Transcribe the records below. Leave every word as it is.

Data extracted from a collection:
--

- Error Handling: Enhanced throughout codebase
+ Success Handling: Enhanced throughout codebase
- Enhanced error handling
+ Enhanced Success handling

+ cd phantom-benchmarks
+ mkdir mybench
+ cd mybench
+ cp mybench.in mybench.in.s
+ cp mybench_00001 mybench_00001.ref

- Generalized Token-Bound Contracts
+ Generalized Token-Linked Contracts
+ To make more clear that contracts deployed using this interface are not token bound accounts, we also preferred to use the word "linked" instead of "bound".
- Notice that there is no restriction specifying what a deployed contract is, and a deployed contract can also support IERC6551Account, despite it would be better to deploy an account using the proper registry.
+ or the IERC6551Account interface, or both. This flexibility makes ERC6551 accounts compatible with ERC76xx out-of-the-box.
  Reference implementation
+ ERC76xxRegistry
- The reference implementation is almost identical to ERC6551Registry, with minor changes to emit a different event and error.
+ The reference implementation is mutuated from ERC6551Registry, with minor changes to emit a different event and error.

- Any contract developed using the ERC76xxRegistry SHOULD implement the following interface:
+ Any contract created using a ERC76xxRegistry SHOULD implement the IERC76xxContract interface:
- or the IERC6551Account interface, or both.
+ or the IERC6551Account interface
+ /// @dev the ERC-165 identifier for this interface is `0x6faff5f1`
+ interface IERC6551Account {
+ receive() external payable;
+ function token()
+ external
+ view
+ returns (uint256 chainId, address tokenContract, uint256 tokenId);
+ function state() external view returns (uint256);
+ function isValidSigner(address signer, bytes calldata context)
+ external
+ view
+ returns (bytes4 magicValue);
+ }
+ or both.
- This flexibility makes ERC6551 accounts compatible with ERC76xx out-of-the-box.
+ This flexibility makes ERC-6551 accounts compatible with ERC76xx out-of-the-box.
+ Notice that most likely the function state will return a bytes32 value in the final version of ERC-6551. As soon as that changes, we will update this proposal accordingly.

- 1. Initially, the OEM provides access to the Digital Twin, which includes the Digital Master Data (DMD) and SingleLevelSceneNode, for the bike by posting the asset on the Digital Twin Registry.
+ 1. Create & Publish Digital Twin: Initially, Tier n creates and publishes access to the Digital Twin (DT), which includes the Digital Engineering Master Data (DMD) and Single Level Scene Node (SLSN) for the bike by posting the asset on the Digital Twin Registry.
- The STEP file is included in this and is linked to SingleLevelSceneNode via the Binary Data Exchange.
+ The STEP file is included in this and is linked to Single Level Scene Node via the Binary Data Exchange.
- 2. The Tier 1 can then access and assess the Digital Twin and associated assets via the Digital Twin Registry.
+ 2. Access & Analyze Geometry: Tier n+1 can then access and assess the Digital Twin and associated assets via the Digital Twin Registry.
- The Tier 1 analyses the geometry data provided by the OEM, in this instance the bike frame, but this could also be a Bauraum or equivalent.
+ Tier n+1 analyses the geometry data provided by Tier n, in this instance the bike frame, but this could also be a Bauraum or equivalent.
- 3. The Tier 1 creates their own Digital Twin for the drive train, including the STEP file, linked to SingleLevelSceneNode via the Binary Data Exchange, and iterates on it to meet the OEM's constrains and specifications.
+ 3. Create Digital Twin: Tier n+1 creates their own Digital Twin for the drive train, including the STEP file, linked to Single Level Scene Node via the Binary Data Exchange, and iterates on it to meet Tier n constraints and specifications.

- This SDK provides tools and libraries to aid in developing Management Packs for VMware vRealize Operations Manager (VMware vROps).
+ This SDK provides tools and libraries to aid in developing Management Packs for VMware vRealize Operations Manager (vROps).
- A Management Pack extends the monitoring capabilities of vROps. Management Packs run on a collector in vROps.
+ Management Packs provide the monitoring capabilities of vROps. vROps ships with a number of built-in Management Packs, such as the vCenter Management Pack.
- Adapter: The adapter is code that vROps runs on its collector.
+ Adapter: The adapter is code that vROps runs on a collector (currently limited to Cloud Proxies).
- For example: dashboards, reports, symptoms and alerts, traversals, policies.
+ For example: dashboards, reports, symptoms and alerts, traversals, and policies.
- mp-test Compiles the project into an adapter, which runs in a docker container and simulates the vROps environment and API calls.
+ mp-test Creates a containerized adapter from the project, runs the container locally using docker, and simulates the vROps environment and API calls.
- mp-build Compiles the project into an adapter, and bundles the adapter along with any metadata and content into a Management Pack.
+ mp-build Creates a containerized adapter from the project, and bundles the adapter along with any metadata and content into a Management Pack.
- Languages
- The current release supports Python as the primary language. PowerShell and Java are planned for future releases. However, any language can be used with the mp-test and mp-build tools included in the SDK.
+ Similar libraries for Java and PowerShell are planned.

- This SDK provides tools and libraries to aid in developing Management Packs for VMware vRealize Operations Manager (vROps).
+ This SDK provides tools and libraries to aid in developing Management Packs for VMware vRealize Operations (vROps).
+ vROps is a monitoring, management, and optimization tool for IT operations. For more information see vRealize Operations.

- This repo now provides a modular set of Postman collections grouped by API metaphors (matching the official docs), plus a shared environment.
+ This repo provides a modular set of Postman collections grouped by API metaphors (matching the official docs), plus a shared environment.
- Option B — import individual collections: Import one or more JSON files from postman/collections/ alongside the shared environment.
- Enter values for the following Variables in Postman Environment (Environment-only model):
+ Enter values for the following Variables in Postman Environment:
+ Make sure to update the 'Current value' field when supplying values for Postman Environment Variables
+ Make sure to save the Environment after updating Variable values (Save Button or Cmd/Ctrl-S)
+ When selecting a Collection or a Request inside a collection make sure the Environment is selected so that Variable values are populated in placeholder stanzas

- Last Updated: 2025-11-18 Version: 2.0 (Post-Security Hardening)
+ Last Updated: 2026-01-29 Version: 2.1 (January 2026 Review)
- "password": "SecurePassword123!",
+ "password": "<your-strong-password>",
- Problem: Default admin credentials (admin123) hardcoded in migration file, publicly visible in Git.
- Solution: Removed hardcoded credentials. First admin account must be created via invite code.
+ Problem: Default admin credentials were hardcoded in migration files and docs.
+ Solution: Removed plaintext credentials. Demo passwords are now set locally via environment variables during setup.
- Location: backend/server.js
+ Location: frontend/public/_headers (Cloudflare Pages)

--

#### ANSWER SECTION
- Error Handling: Enhanced throughout codebase
+ Success Handling: Enhanced throughout codebase
- Enhanced error handling
+ Enhanced Success handling

+ cd phantom-benchmarks
+ mkdir mybench
+ cd mybench
+ cp mybench.in mybench.in.s
+ cp mybench_00001 mybench_00001.ref

- Generalized Token-Bound Contracts
+ Generalized Token-Linked Contracts
+ To make more clear that contracts deployed using this interface are not token bound accounts, we also preferred to use the word "linked" instead of "bound".
- Notice that there is no restriction specifying what a deployed contract is, and a deployed contract can also support IERC6551Account, despite it would be better to deploy an account using the proper registry.
+ or the IERC6551Account interface, or both. This flexibility makes ERC6551 accounts compatible with ERC76xx out-of-the-box.
  Reference implementation
+ ERC76xxRegistry
- The reference implementation is almost identical to ERC6551Registry, with minor changes to emit a different event and error.
+ The reference implementation is mutuated from ERC6551Registry, with minor changes to emit a different event and error.

- Any contract developed using the ERC76xxRegistry SHOULD implement the following interface:
+ Any contract created using a ERC76xxRegistry SHOULD implement the IERC76xxContract interface:
- or the IERC6551Account interface, or both.
+ or the IERC6551Account interface
+ /// @dev the ERC-165 identifier for this interface is `0x6faff5f1`
+ interface IERC6551Account {
+ receive() external payable;
+ function token()
+ external
+ view
+ returns (uint256 chainId, address tokenContract, uint256 tokenId);
+ function state() external view returns (uint256);
+ function isValidSigner(address signer, bytes calldata context)
+ external
+ view
+ returns (bytes4 magicValue);
+ }
+ or both.
- This flexibility makes ERC6551 accounts compatible with ERC76xx out-of-the-box.
+ This flexibility makes ERC-6551 accounts compatible with ERC76xx out-of-the-box.
+ Notice that most likely the function state will return a bytes32 value in the final version of ERC-6551. As soon as that changes, we will update this proposal accordingly.

- 1. Initially, the OEM provides access to the Digital Twin, which includes the Digital Master Data (DMD) and SingleLevelSceneNode, for the bike by posting the asset on the Digital Twin Registry.
+ 1. Create & Publish Digital Twin: Initially, Tier n creates and publishes access to the Digital Twin (DT), which includes the Digital Engineering Master Data (DMD) and Single Level Scene Node (SLSN) for the bike by posting the asset on the Digital Twin Registry.
- The STEP file is included in this and is linked to SingleLevelSceneNode via the Binary Data Exchange.
+ The STEP file is included in this and is linked to Single Level Scene Node via the Binary Data Exchange.
- 2. The Tier 1 can then access and assess the Digital Twin and associated assets via the Digital Twin Registry.
+ 2. Access & Analyze Geometry: Tier n+1 can then access and assess the Digital Twin and associated assets via the Digital Twin Registry.
- The Tier 1 analyses the geometry data provided by the OEM, in this instance the bike frame, but this could also be a Bauraum or equivalent.
+ Tier n+1 analyses the geometry data provided by Tier n, in this instance the bike frame, but this could also be a Bauraum or equivalent.
- 3. The Tier 1 creates their own Digital Twin for the drive train, including the STEP file, linked to SingleLevelSceneNode via the Binary Data Exchange, and iterates on it to meet the OEM's constrains and specifications.
+ 3. Create Digital Twin: Tier n+1 creates their own Digital Twin for the drive train, including the STEP file, linked to Single Level Scene Node via the Binary Data Exchange, and iterates on it to meet Tier n constraints and specifications.

- This SDK provides tools and libraries to aid in developing Management Packs for VMware vRealize Operations Manager (VMware vROps).
+ This SDK provides tools and libraries to aid in developing Management Packs for VMware vRealize Operations Manager (vROps).
- A Management Pack extends the monitoring capabilities of vROps. Management Packs run on a collector in vROps.
+ Management Packs provide the monitoring capabilities of vROps. vROps ships with a number of built-in Management Packs, such as the vCenter Management Pack.
- Adapter: The adapter is code that vROps runs on its collector.
+ Adapter: The adapter is code that vROps runs on a collector (currently limited to Cloud Proxies).
- For example: dashboards, reports, symptoms and alerts, traversals, policies.
+ For example: dashboards, reports, symptoms and alerts, traversals, and policies.
- mp-test Compiles the project into an adapter, which runs in a docker container and simulates the vROps environment and API calls.
+ mp-test Creates a containerized adapter from the project, runs the container locally using docker, and simulates the vROps environment and API calls.
- mp-build Compiles the project into an adapter, and bundles the adapter along with any metadata and content into a Management Pack.
+ mp-build Creates a containerized adapter from the project, and bundles the adapter along with any metadata and content into a Management Pack.
- Languages
- The current release supports Python as the primary language. PowerShell and Java are planned for future releases. However, any language can be used with the mp-test and mp-build tools included in the SDK.
+ Similar libraries for Java and PowerShell are planned.

- This SDK provides tools and libraries to aid in developing Management Packs for VMware vRealize Operations Manager (vROps).
+ This SDK provides tools and libraries to aid in developing Management Packs for VMware vRealize Operations (vROps).
+ vROps is a monitoring, management, and optimization tool for IT operations. For more information see vRealize Operations.

- This repo now provides a modular set of Postman collections grouped by API metaphors (matching the official docs), plus a shared environment.
+ This repo provides a modular set of Postman collections grouped by API metaphors (matching the official docs), plus a shared environment.
- Option B — import individual collections: Import one or more JSON files from postman/collections/ alongside the shared environment.
- Enter values for the following Variables in Postman Environment (Environment-only model):
+ Enter values for the following Variables in Postman Environment:
+ Make sure to update the 'Current value' field when supplying values for Postman Environment Variables
+ Make sure to save the Environment after updating Variable values (Save Button or Cmd/Ctrl-S)
+ When selecting a Collection or a Request inside a collection make sure the Environment is selected so that Variable values are populated in placeholder stanzas

- Last Updated: 2025-11-18 Version: 2.0 (Post-Security Hardening)
+ Last Updated: 2026-01-29 Version: 2.1 (January 2026 Review)
- "password": "SecurePassword123!",
+ "password": "<your-strong-password>",
- Problem: Default admin credentials (admin123) hardcoded in migration file, publicly visible in Git.
- Solution: Removed hardcoded credentials. First admin account must be created via invite code.
+ Problem: Default admin credentials were hardcoded in migration files and docs.
+ Solution: Removed plaintext credentials. Demo passwords are now set locally via environment variables during setup.
- Location: backend/server.js
+ Location: frontend/public/_headers (Cloudflare Pages)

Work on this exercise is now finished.